Il n'y a point de société humaine viable, au moins à terme, sans des instances capables de porter ce qui fait l'humanité des humains, capables d'assumer la condition humaine en ce qu'elle a de plus redoutable. Sinon, il en est des sociétés comme des individus : ce qui est méconnu et rejeté dans l'inconscient, se venge et détruit.
Maurice Bellet
Le paradoxe infini
p28
La question de "ce qui fait l'humanité des humains" travaille toute l'oeuvre de Maurice Bellet. Si cela venait à manquer, alors les humains ne seraient plus humains et plus rien de pourrait les protéger de l'auto-destruction, du suicide collectif ou de la folie. L'homme ne serait plus. Il ne serait pas pour autant "redevenu" animal. Il verserait dans l'inhumain. Il ne serait même plus en l'état d'appréhender la parole qui se donne dans les saintes écritures et qui sauve.
Il faut bien voir que "ce qui fait l'humanité des humains" concerne l'essentiel de ce qui fait vivre l'être humain, comme des questions existentielles, des questions de vie et de mort qui sont primordiales à la condition humaine. Il ne peut pas s'agir de vagues discours objectifs et scientifiques qui seraient étrangers à notre subjectivité.

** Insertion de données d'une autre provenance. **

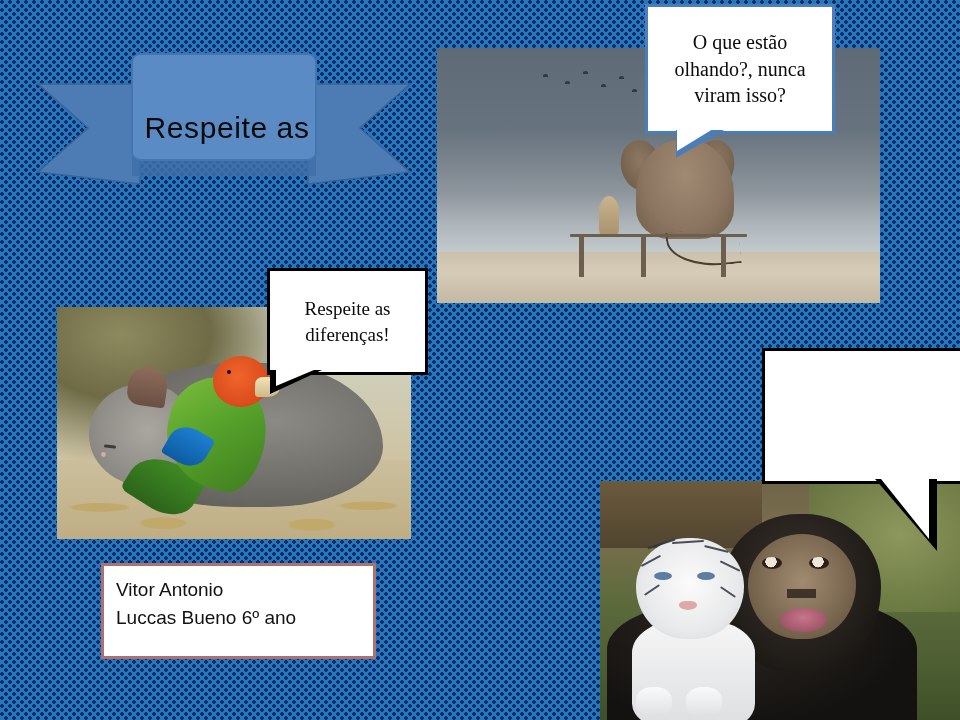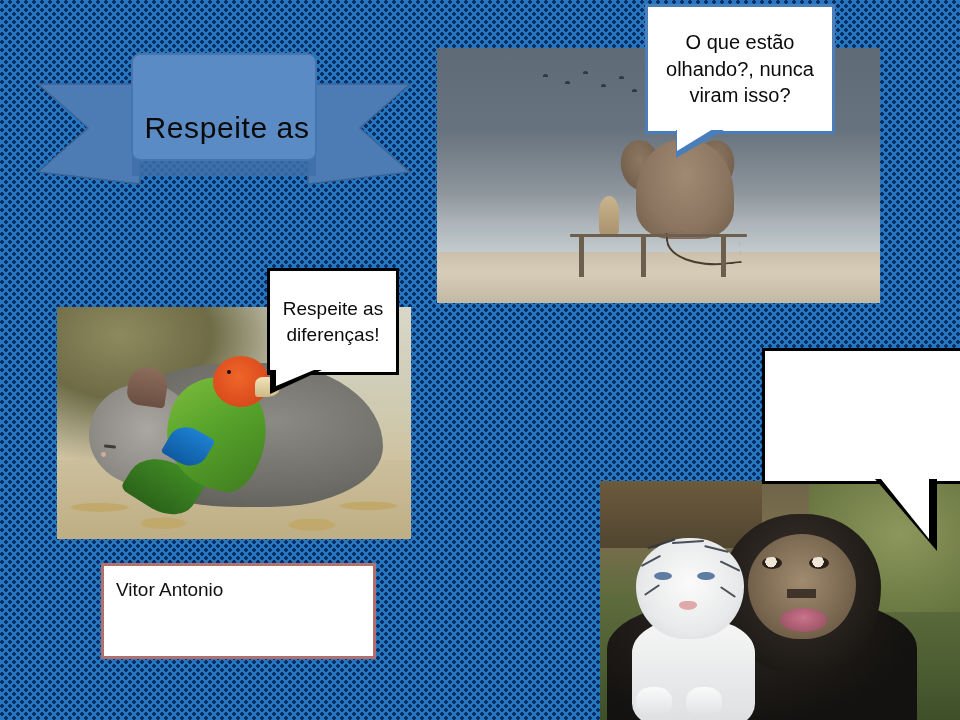--- a/index.html
+++ b/index.html
@@ -267,21 +267,21 @@
     position: absolute;
     background: #ffffff;
     box-sizing: border-box;
     display: flex;
     align-items: center;
     justify-content: center;
     text-align: center;
     color: #0b0b0b;
     line-height: 1.33;
   }
-  .bubble .txt { width:100%; padding: 0 10px; }
+  .bubble .txt { width:100%; padding: 0 10px; font-family: Liberation Serif, serif; }
 
   #bubble-elephant-thinks {
     left: 645px; top: 4px; width: 190px; height: 130px;
     border: 3px solid #4a7ebb;
     font-size: 20px;
   }
   #bubble-elephant-thinks .tail {
     position:absolute; left: 28px; bottom: -27px; width: 0; height: 0;
     border-left: 0px solid transparent;
     border-right: 48px solid transparent;
@@ -308,21 +308,21 @@
   }
   #bubble-dog .tail-in {
     position:absolute; right: 11px; bottom: -18px; width:0; height:0;
     border-left: 0 solid transparent;
     border-right: 30px solid transparent;
     border-top: 20px solid #ffffff;
     transform: scaleX(-1);
   }
 
   #bubble-bird {
-    left: 267px; top: 268px; width: 132px; height: 107px;
+    left: 267px; top: 268px; width: 161px; height: 107px;
     border: 3px solid #000000;
     font-size: 19px;
   }
   #bubble-bird .tail {
     position:absolute; left: 0px; bottom: -22px; width:0; height:0;
     border-right: 0 solid transparent;
     border-left: 52px solid transparent;
     border-top: 24px solid #000000;
     transform: scaleX(-1);
   }
@@ -472,15 +472,16 @@
     <span class="tail-in"></span>
   </div>
 
   <div class="bubble" id="bubble-chimp">
     <span class="tail"></span>
     <span class="tail-in"></span>
   </div>
 
   <div id="credits-box">
     <div>Vitor Antonio</div>
+    <div>Luccas Bueno 6º ano</div>
   </div>
 
 </div>
 
 </body></html>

Comme Maurice Bellet, on ne voit pas quelle institution humaine pourrait préserver l'humanité de la déréliction, avec l'accélération du processus déshumanisant : le culte de l'argent, la fureur des pouvoirs. Mais le christianisme est la religion de l'espérance, de l'amour et de la foi. Si l'église, au sens de la communauté de tous les croyants et pas seulement l'église institutionnelle se réveillait de sa léthargie, de sa passivité, de sa connivence avec les forces d'enténèbrement, alors il y aurait à n'en pas douter une chance inouï de construire une humanité du royaume telle qu'elle n'a jamais été. Mais pour le moment, il faut être réaliste, nous allons en accourant de façon accélérée, droit dans le mur de l'anéantissement.
Maurice Bellet n'est pas un prophète de malheur. Dans chacun de ses livres, il y a toujours un "à moins que" inaugural qui amorce un retournement : à moins de percevoir une certaine lumière, d'entendre une certaine parole, de se lever et se mouvoir dans une direction précise, alors le sauvetage de l'humanité, l'établissement du ciel sur la terre est encore possible. Il nous invite à être ce qui fait la grandeur et la dignité ultime de l'humanité et d'avoir le courage de ne pas y renoncer.
Maurice Bellet ne nous donne pas de solution. La solution ne peut dépendre que de chacun, selon là où il en est dans sa vie. Une esquisse de chemin repose sur une prise de conscience individuelle, un questionnement personnel et de l'action que nous avons à mener sans oublier que l'essentiel est dans la relation de l'entre-nous et de notre relation personnelle et collective avec Dieu.